The casket was covered with the Stars and Stripes, over which were many beautiful floral tributes, fully as many as if he were at home. Two very large wreaths, containing the most beautiful flowers, were given by the Aviation Corps, one for his family, the other theirs. These were fastened to the sides of the hearse as it carried the remains. After the lowering of the casket, the bugler of the U. S. marines gave the last reveille. It is difficult for me to describe in detail all that I want to, but I do so want to convey to you that if it had to be it could not have been a better testimonial of one country to another’s countrymen. I was so impressed by the reverence from every one – the military, standing at attention and saluting, the civilians of every class, all in reverence, not in curiosity.

The French feel so deeply grateful to the Americans and love them all. Tears were in their eyes, for they, too, have sacrificed much.

VALHALLA

By Dinsmore Ely

This poem written a few days before Lieutenant Ely’s death was dedicated by him “To My Comrades of the French Escadrille, the Fighting Eagles of France; How They Fought and How They Died.”

Day breaks with sun on the bosom of spring.
Motors are humming, the pilot shall fly today.
Mists clear and find him regarding his bird of prey.
With crashing roar and whirr, three airmen mount the sky.
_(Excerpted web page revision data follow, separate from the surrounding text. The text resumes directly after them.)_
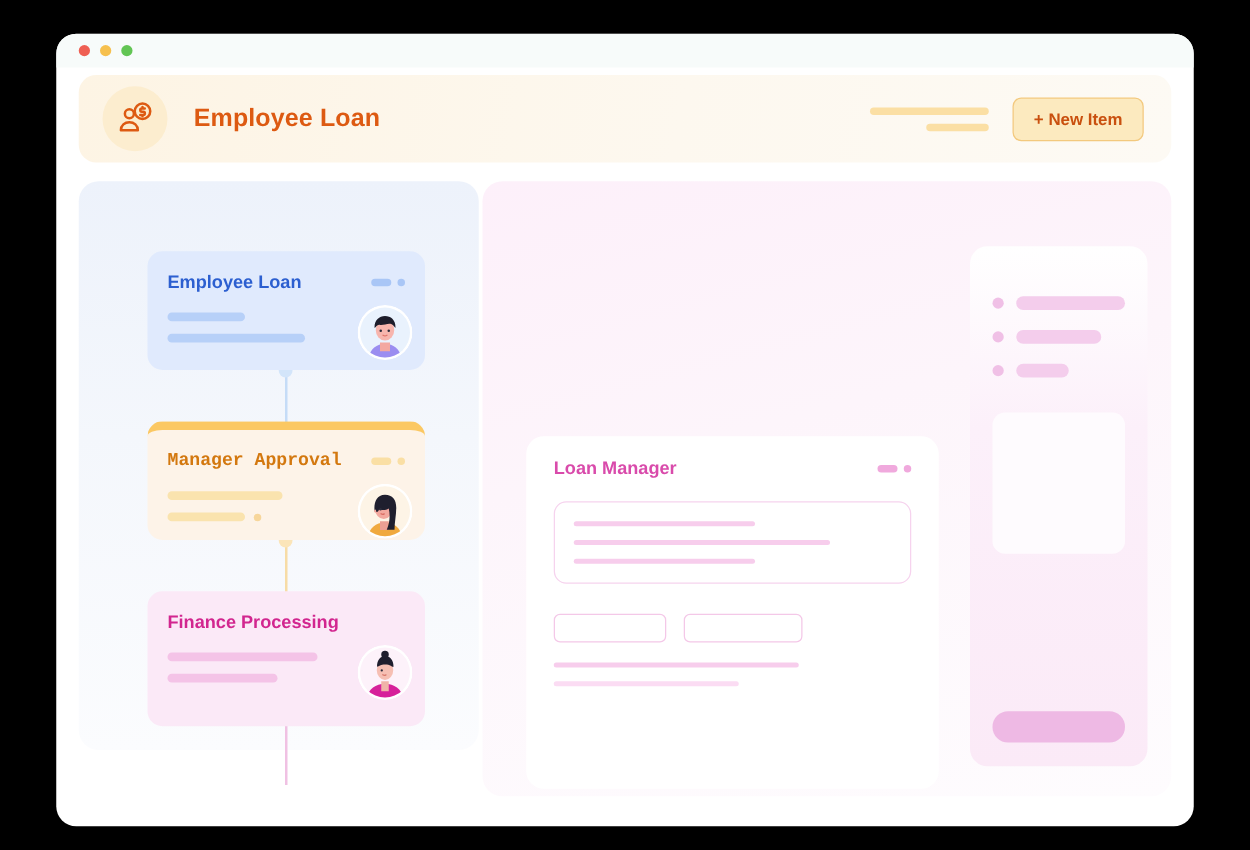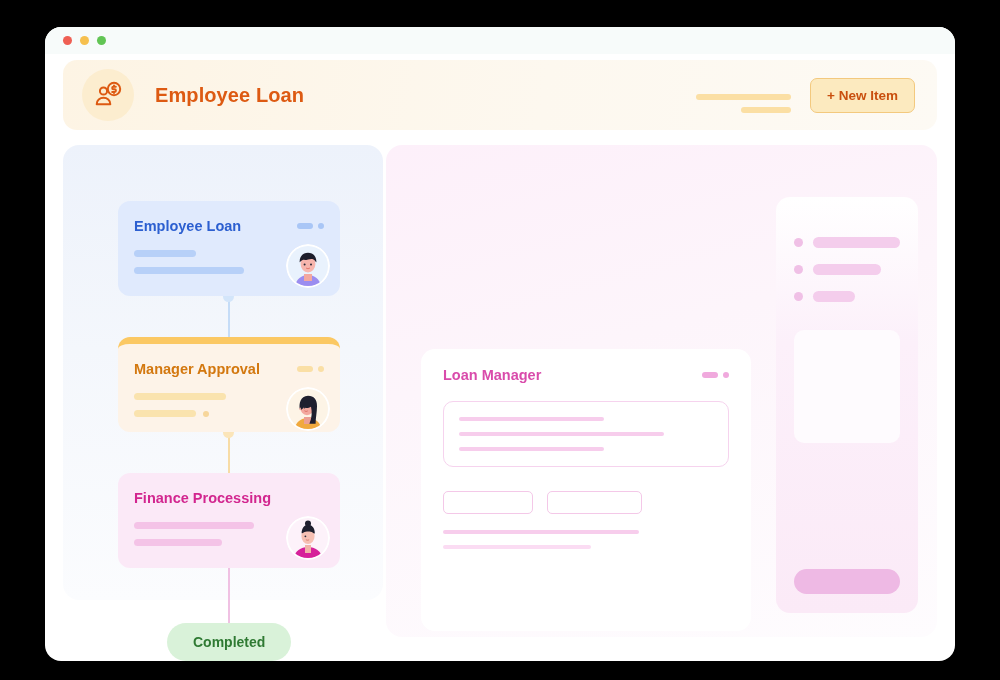--- a/index.html
+++ b/index.html
@@ -64,21 +64,21 @@
   .header-title {
     margin-left: 21px;
     font-size: 20px;
     font-weight: bold;
     color: #dd5a12;
     letter-spacing: .1px;
   }
   .header-right {
     margin-left: auto;
     display: flex;
-    align-items: flex-end;
+    align-items: center;
     gap: 19px;
   }
   .skel-stack { display: flex; flex-direction: column; align-items: flex-end; gap: 7px; }
   .skel-bar { background: #fbdfa4; border-radius: 4px; height: 6px; }
   .new-item-btn {
     background: #fceabf;
     border: 1px solid #f3c97e;
     color: #c9500f;
     font-size: 13.5px;
     font-weight: bold;
@@ -114,26 +114,26 @@
 
   .flow-card {
     position: absolute;
     width: 222px;
     left: 55px;
     border-radius: 12px;
     padding: 17px 16px 14px 16px;
   }
   .flow-card.blue   { top: 56px;  height: 95px; background: #e0eafd; }
   .flow-card.orange { top: 192px; height: 95px; background: #fdf3e8; border-top: 7px solid #fbc863; }
-  .flow-card.pink   { top: 328px; height: 95px; background: #fbe9f7; }
+  .flow-card.pink   { top: 328px; height: 108px; background: #fbe9f7; }
 
   .fc-head { display: flex; align-items: center; }
   .fc-title { font-size: 14.5px; font-weight: bold; }
   .flow-card.blue   .fc-title { color: #2c5fd0; }
-  .flow-card.orange .fc-title { color: #d3780f; }
+  .flow-card.orange .fc-title { color: #d3780f; font-family: Liberation Mono, monospace; }
   .flow-card.pink   .fc-title { color: #d2268f; }
 
   .fc-menu { margin-left: auto; display: flex; align-items: center; gap: 5px; }
   .menu-pill { width: 16px; height: 6px; border-radius: 3px; }
   .menu-dot  { width: 6px; height: 6px; border-radius: 50%; }
   .flow-card.blue   .menu-pill, .flow-card.blue   .menu-dot { background: #a9c6f6; }
   .flow-card.orange .menu-pill, .flow-card.orange .menu-dot { background: #fadfa5; }
 
   .fc-body { position: relative; margin-top: 16px; }
   .fc-lines { display: flex; flex-direction: column; gap: 10px; }
@@ -385,21 +385,20 @@
                 <path d="M15.6 17.4c0-5.6 3-8.6 6.6-8.6s6.6 3 6.6 8.2c0 1-1 .4-2.2-.4-2.4-1.6-7-1.2-9-0-1 .6-2 1.4-2-.2z" fill="#1f1f2e"></path>
                 <circle cx="22" cy="7.6" r="3" fill="#1f1f2e"></circle>
                 <circle cx="19.4" cy="20.3" r=".9" fill="#2b2b3a"></circle>
                 <path d="M20.2 23.8c.9.6 1.8.6 2.6.1" stroke="#d97c6f" stroke-width="1" fill="none" stroke-linecap="round"></path>
               </g>
             </svg>
           </div>
         </div>
       </div>
 
-      <div class="completed-badge">Completed</div>
     </div>
   </div>
 
   <div class="right-panel">
 
 
     <div class="form-card loan">
       <div class="form-head">
         <span class="form-title">Loan Manager</span>
         <span class="form-menu">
Cael, tall, and gaunt, eyes of hawk, seeing far;
Parcontal, thrice an ace, steady aim, deadly fire;
Devil Le Claire, quick as light, wheeling like lark at play —
Three grow dim, turn to specks, lost in the morning sky.

Off in the distant sky white bombs of thunder burst,
Signs that the pilot Huns pass bounds that they should fear,

Signaling avions to turn their warpath there.
Men listen tense in groups to catch the sound of strife,
The purr of distant guns, like rustling leaves of death.

While minutes pass, everyone waits.

Then in their vision sweeps, curving in steep descent,
One plane returning.
Rushes by close o’erhead, skims like a gull to earth,
Races back, comes to rest; those in wait run to meet.

Cael, tall and pale, unsteady of step but cool,
Dismounts to reaching hands. Eyes of the hawk are dim.
Helmet all wet with blood, fur coat all spotted red,
Fall into willing hands, showing raw angry wounds
To angry eyes that see how balls explosive, rend.